#### Records supplied
- - -
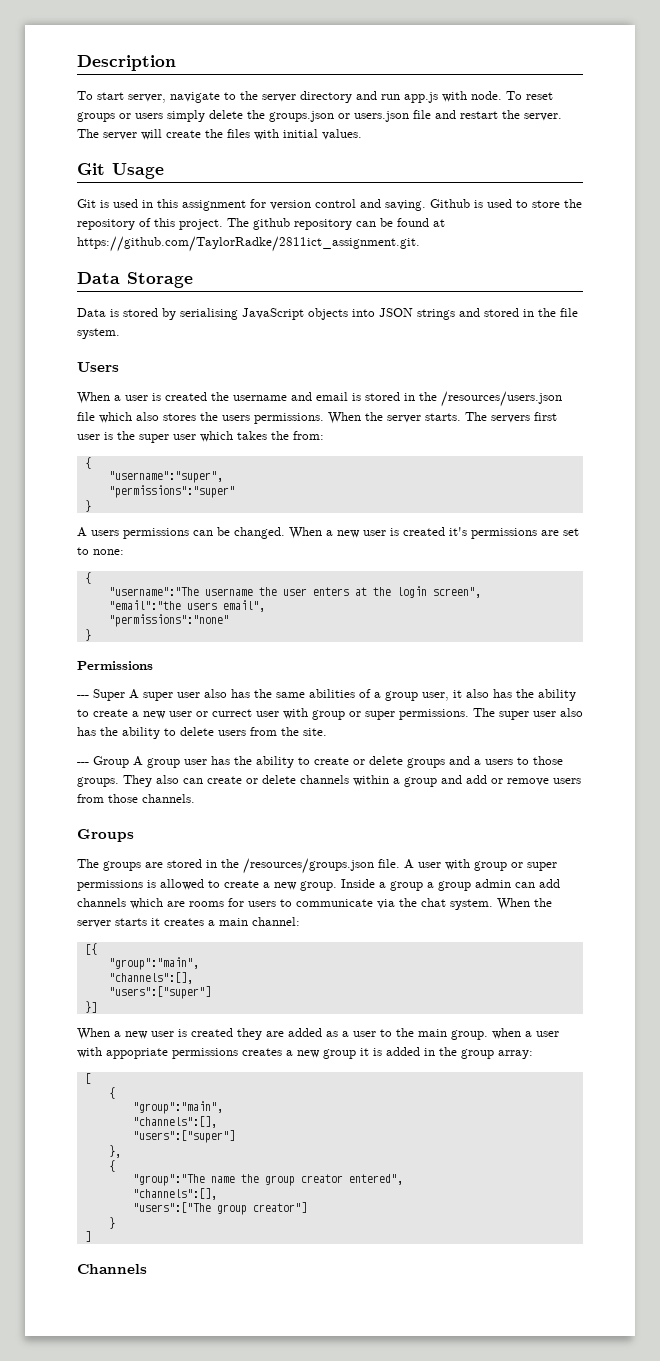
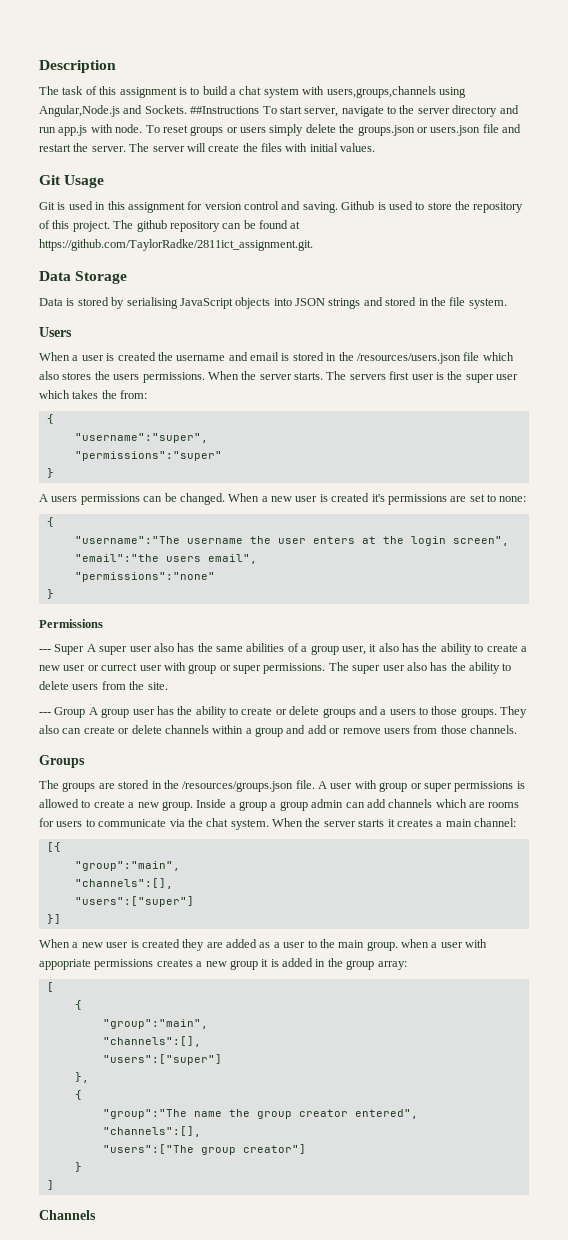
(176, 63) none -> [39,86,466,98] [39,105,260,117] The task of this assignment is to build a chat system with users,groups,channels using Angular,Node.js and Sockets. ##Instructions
- - -
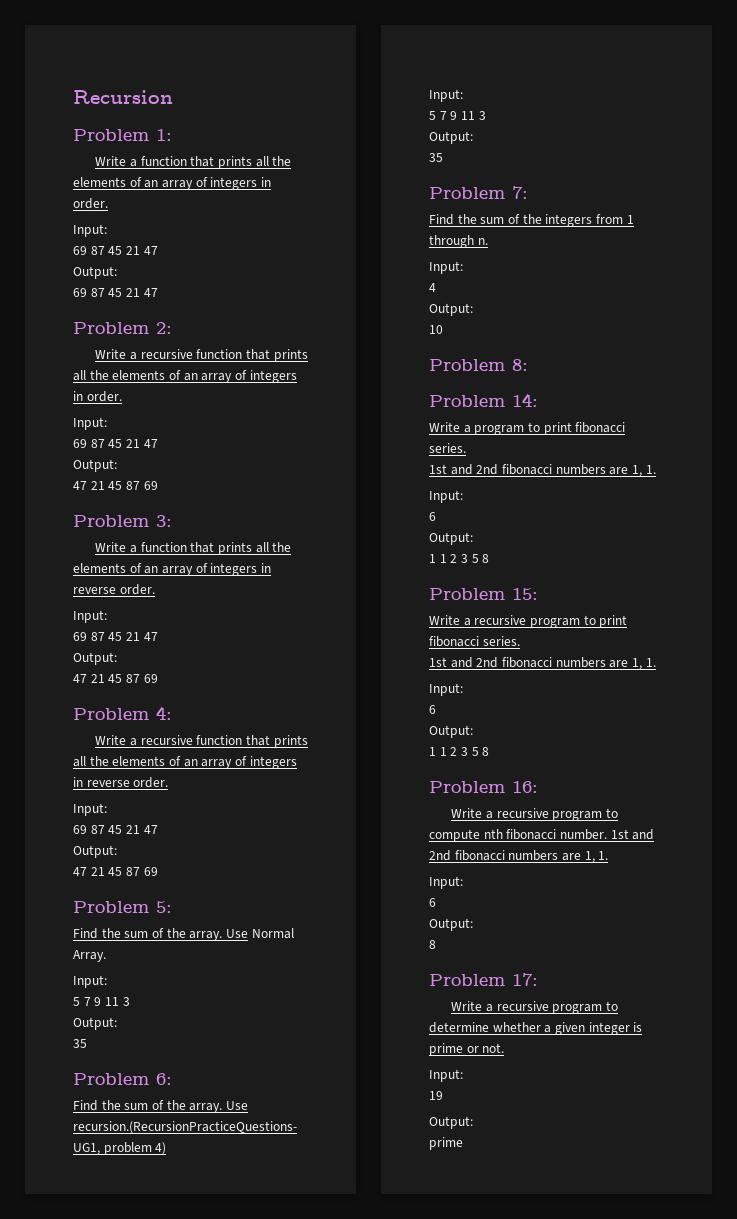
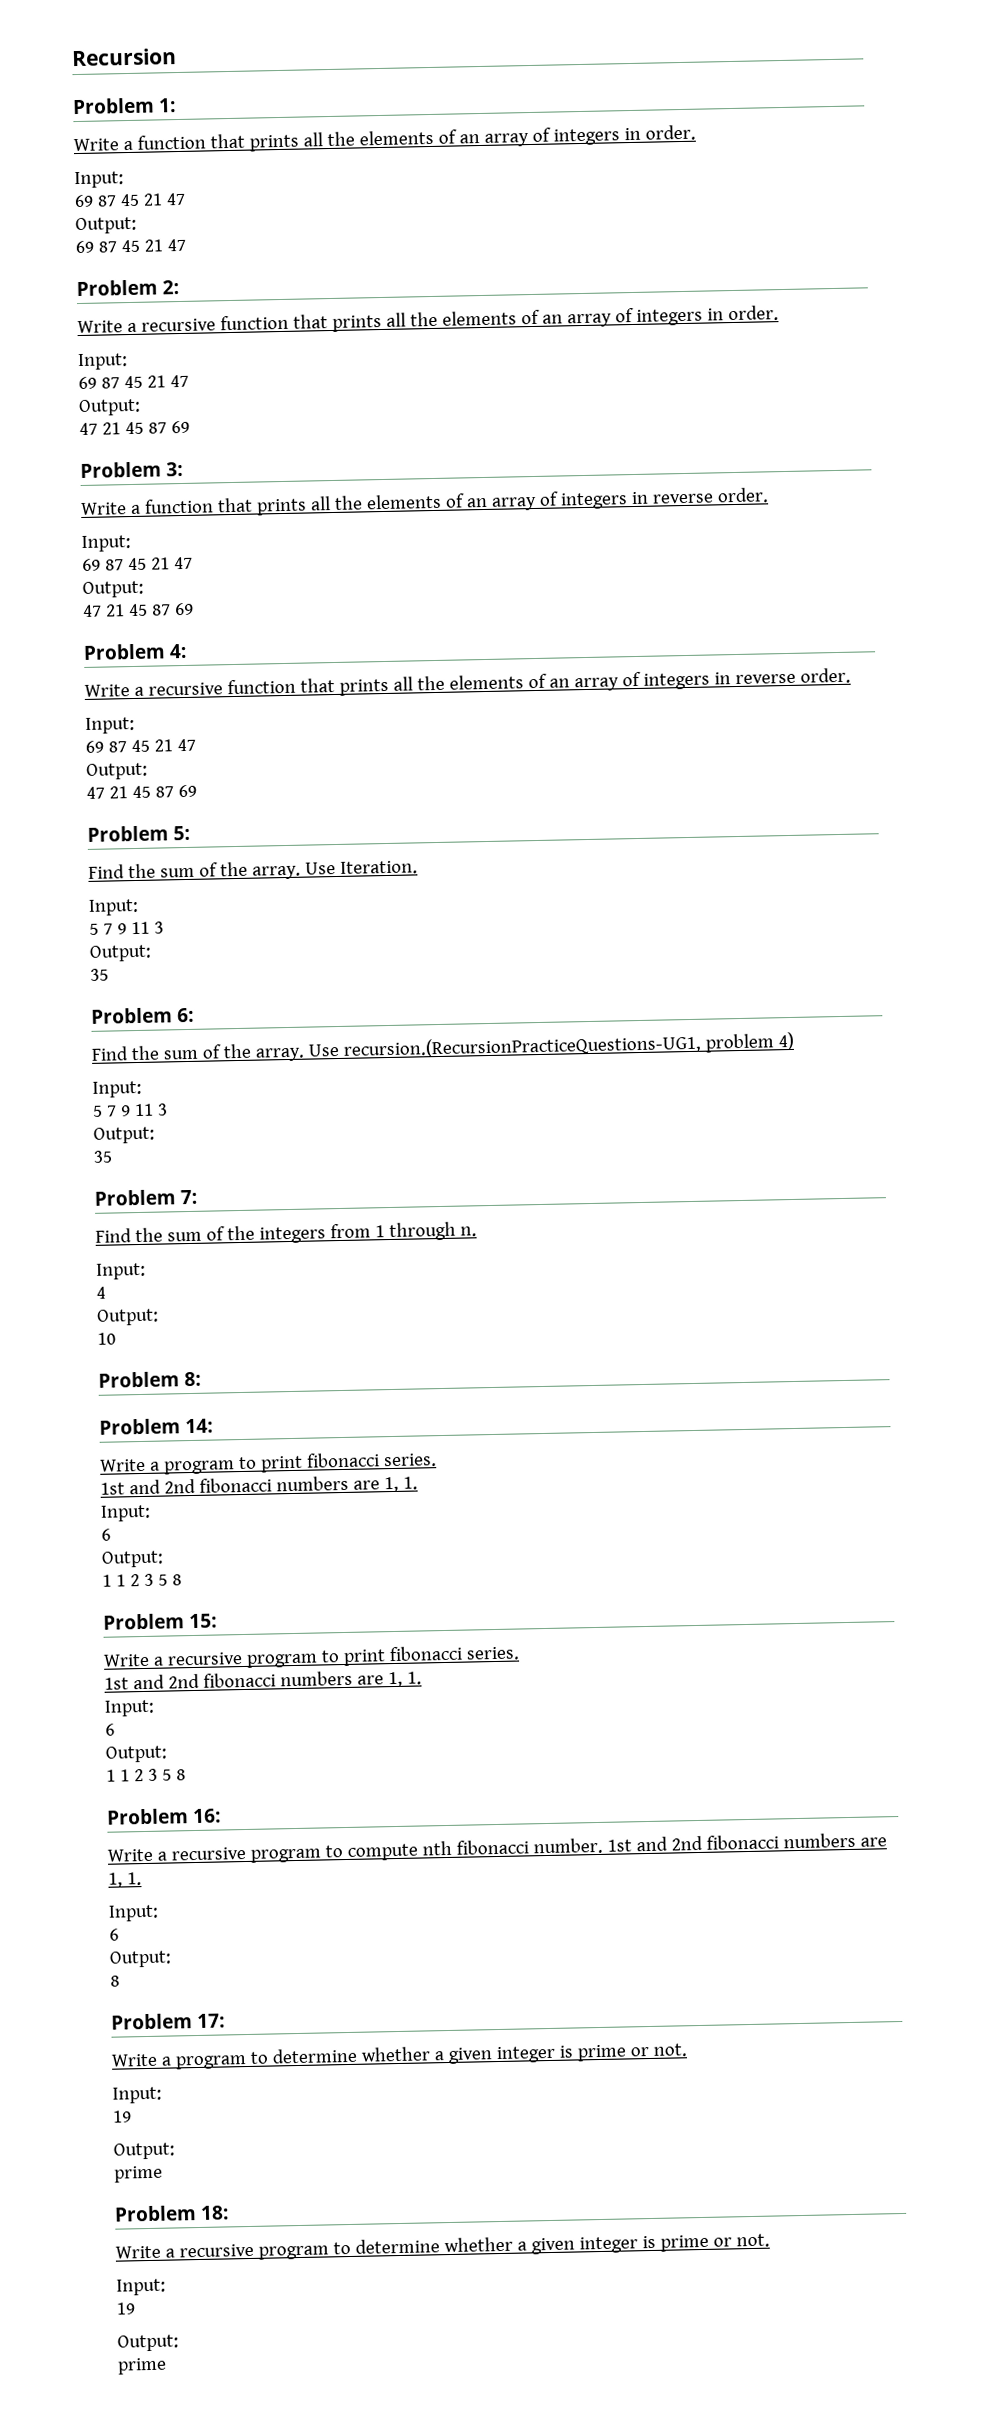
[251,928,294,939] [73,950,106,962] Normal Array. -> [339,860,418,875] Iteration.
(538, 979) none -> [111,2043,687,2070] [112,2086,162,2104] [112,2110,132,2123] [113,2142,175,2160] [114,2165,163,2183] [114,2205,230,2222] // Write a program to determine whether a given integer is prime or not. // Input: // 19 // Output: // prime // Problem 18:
- - -
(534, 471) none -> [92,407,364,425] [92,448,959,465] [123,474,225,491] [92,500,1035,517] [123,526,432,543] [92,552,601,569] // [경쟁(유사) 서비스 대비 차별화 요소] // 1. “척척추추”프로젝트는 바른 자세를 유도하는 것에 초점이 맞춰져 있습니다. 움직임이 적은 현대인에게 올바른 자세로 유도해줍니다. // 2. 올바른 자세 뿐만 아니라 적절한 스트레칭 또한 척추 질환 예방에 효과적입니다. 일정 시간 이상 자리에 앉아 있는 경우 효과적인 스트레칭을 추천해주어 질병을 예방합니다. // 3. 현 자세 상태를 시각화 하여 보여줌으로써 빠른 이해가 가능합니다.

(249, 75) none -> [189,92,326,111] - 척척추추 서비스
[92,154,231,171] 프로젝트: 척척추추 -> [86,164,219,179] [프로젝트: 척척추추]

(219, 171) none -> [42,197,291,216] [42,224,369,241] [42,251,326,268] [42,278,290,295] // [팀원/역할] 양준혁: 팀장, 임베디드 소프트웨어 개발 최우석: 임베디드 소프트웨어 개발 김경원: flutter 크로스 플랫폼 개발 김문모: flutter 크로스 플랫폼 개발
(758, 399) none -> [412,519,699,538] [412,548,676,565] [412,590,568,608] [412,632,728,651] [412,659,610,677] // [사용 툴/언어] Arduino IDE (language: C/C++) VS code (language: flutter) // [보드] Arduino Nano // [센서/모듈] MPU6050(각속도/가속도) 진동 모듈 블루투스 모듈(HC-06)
- - -
#### What is needed
Begin at the line that has "[92,154,231,171] 프로젝트: 척척추추" in the entries above; stop after the line that has "(219, 171) none". Transcribe exactly those lines and no others.

#### Exercise solution
[92,154,231,171] 프로젝트: 척척추추 -> [86,164,219,179] [프로젝트: 척척추추]

(219, 171) none -> [42,197,291,216] [42,224,369,241] [42,251,326,268] [42,278,290,295] // [팀원/역할] 양준혁: 팀장, 임베디드 소프트웨어 개발 최우석: 임베디드 소프트웨어 개발 김경원: flutter 크로스 플랫폼 개발 김문모: flutter 크로스 플랫폼 개발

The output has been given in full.